PROBLEM DETAILS
Each line from the one holding "Silver Plated Script" to the last line below must be written out exactly, with no other output.

(INPUT DATA Opens)

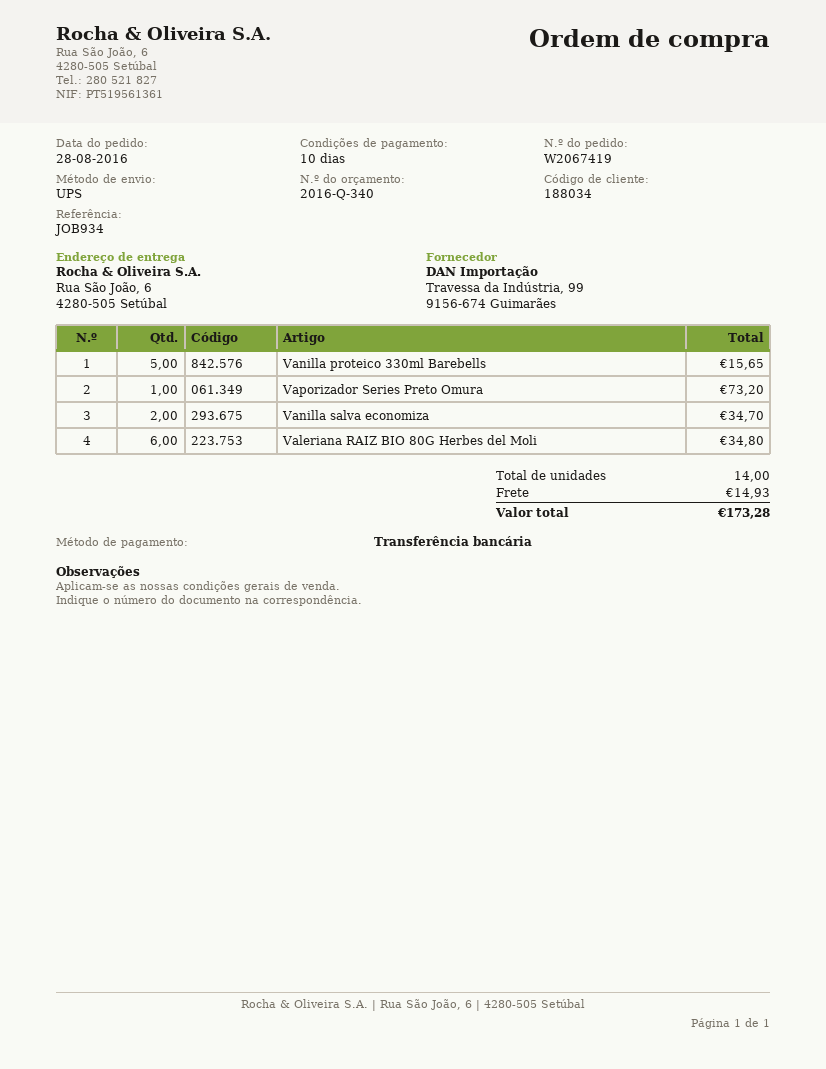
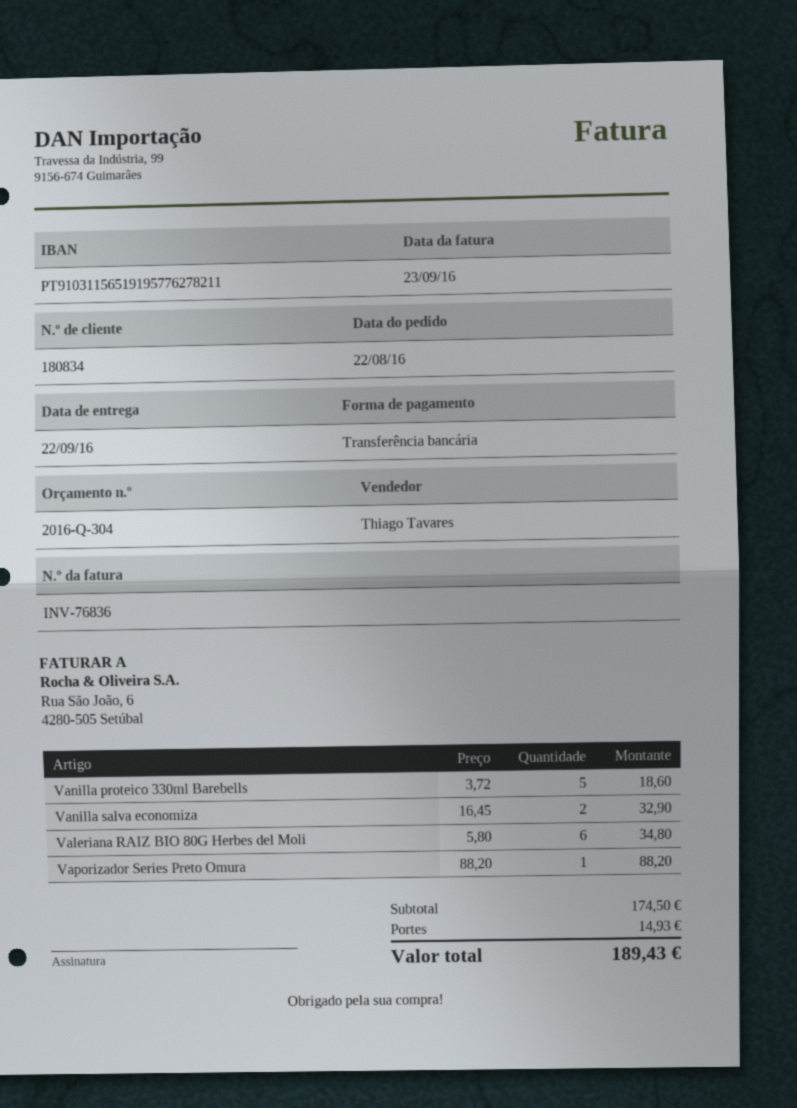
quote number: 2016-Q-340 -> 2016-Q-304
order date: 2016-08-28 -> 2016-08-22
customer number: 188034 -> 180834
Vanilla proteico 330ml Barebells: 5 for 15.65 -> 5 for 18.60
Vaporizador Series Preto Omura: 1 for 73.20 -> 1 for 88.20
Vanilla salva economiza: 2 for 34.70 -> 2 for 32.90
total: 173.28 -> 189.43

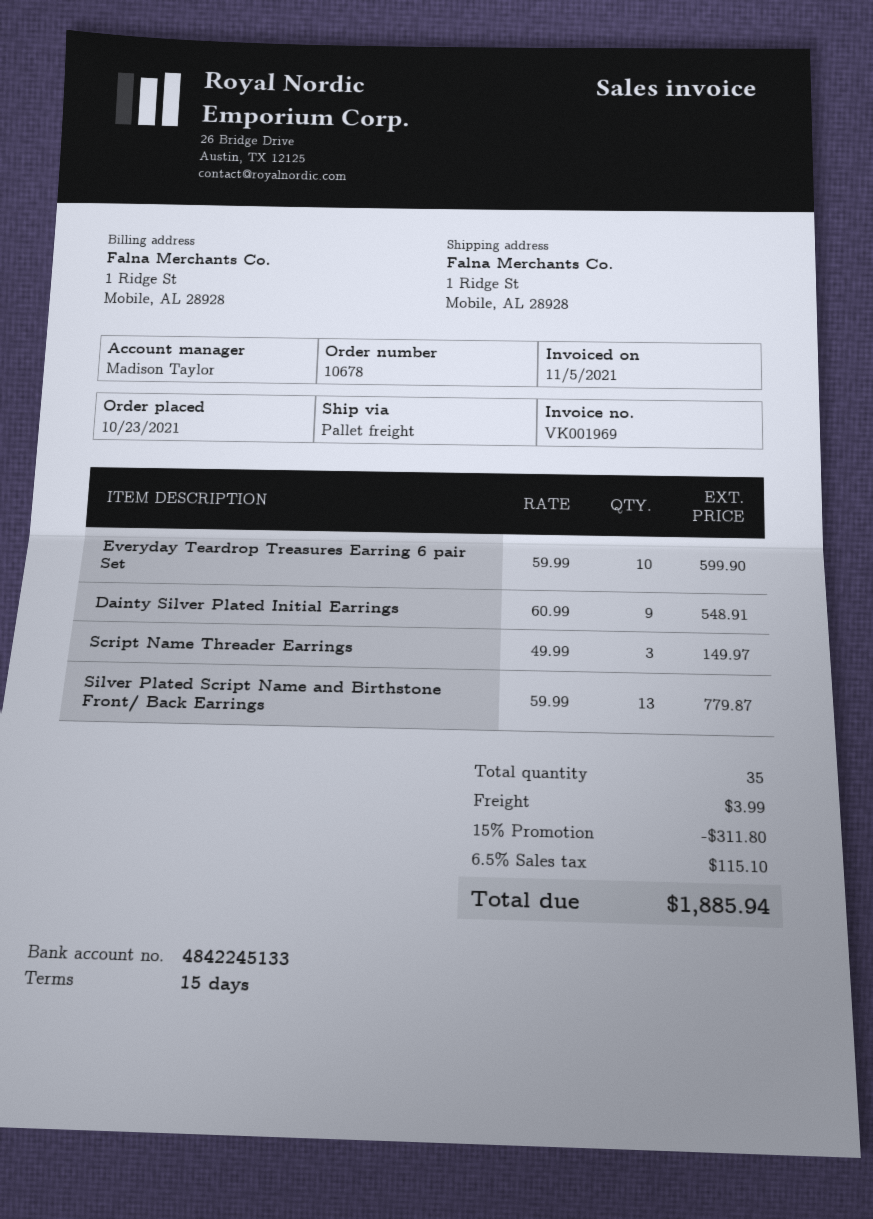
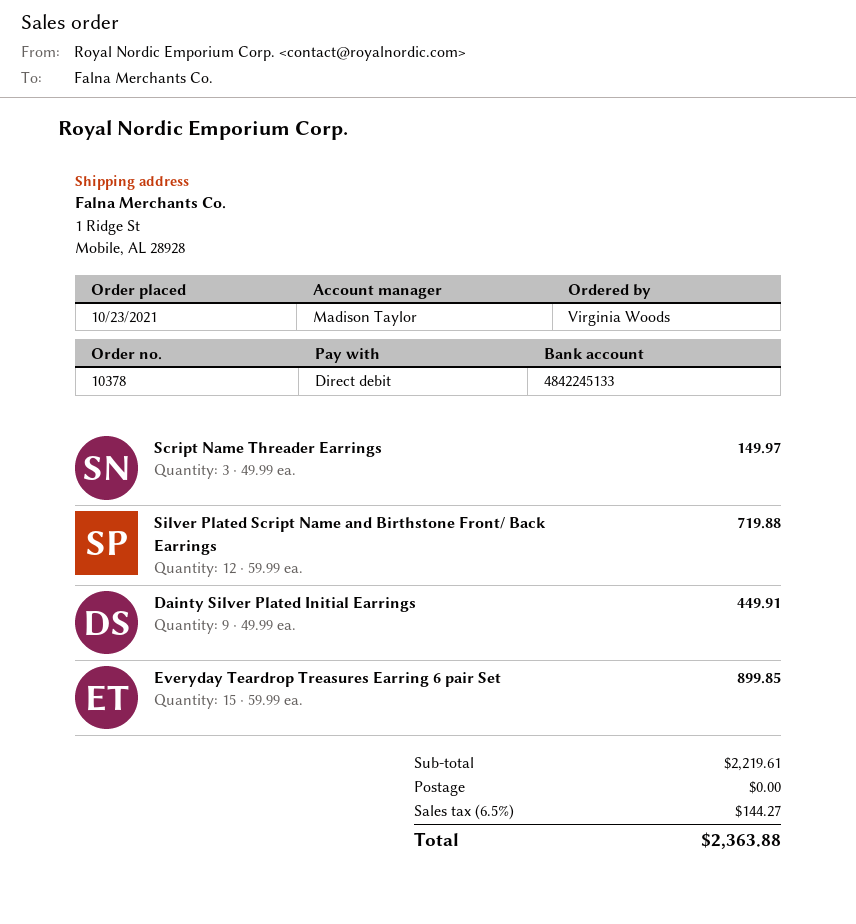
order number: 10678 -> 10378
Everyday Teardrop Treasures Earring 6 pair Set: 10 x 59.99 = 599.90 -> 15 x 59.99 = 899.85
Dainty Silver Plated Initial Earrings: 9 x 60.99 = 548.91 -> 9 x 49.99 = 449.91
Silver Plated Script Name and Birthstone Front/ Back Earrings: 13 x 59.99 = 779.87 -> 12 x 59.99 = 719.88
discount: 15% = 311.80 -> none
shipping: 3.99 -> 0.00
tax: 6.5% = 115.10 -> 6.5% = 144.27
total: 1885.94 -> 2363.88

(INPUT DATA Closes)

SOLVED EXERCISE
Silver Plated Script Name and Birthstone Front/ Back Earrings: 13 x 59.99 = 779.87 -> 12 x 59.99 = 719.88
discount: 15% = 311.80 -> none
shipping: 3.99 -> 0.00
tax: 6.5% = 115.10 -> 6.5% = 144.27
total: 1885.94 -> 2363.88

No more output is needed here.